■ Dataset records ■
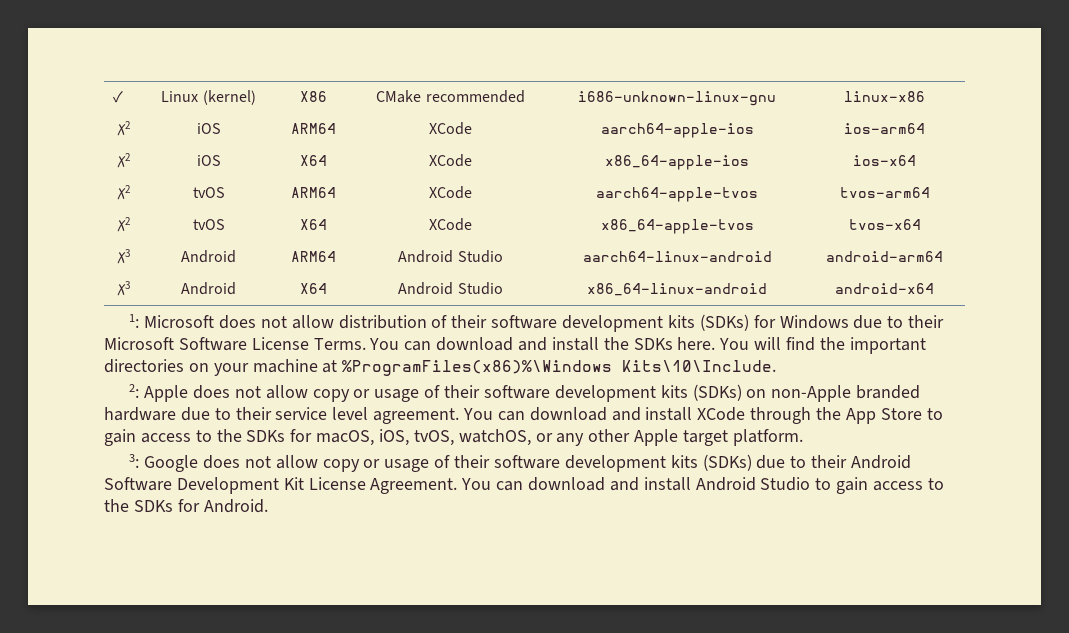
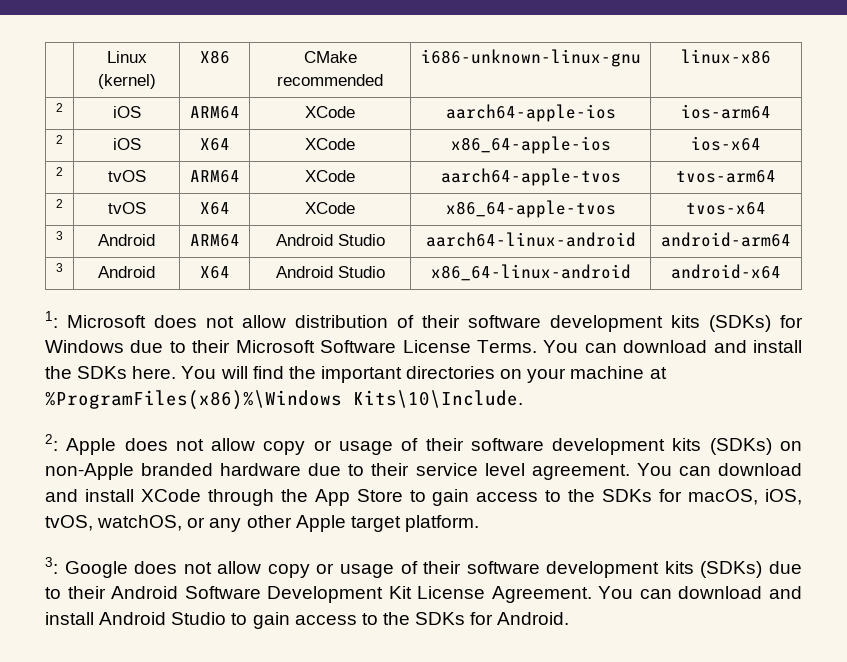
[112,91,123,103] ✓ -> (106, 57) none
[116,121,130,136] ✗2 -> [56,103,63,112] 2
[116,153,130,168] ✗2 -> [56,135,63,144] 2
[116,185,130,200] ✗2 -> [56,167,63,176] 2
[116,217,130,232] ✗2 -> [56,199,63,208] 2
[116,249,130,264] ✗3 -> [56,231,63,240] 3
[116,281,130,296] ✗3 -> [56,263,63,272] 3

■ WORK ORDER ■
Retype the records verbatim, but not their images.

■ RESPONSE AREA ■
[112,91,123,103] ✓ -> (106, 57) none
[116,121,130,136] ✗2 -> [56,103,63,112] 2
[116,153,130,168] ✗2 -> [56,135,63,144] 2
[116,185,130,200] ✗2 -> [56,167,63,176] 2
[116,217,130,232] ✗2 -> [56,199,63,208] 2
[116,249,130,264] ✗3 -> [56,231,63,240] 3
[116,281,130,296] ✗3 -> [56,263,63,272] 3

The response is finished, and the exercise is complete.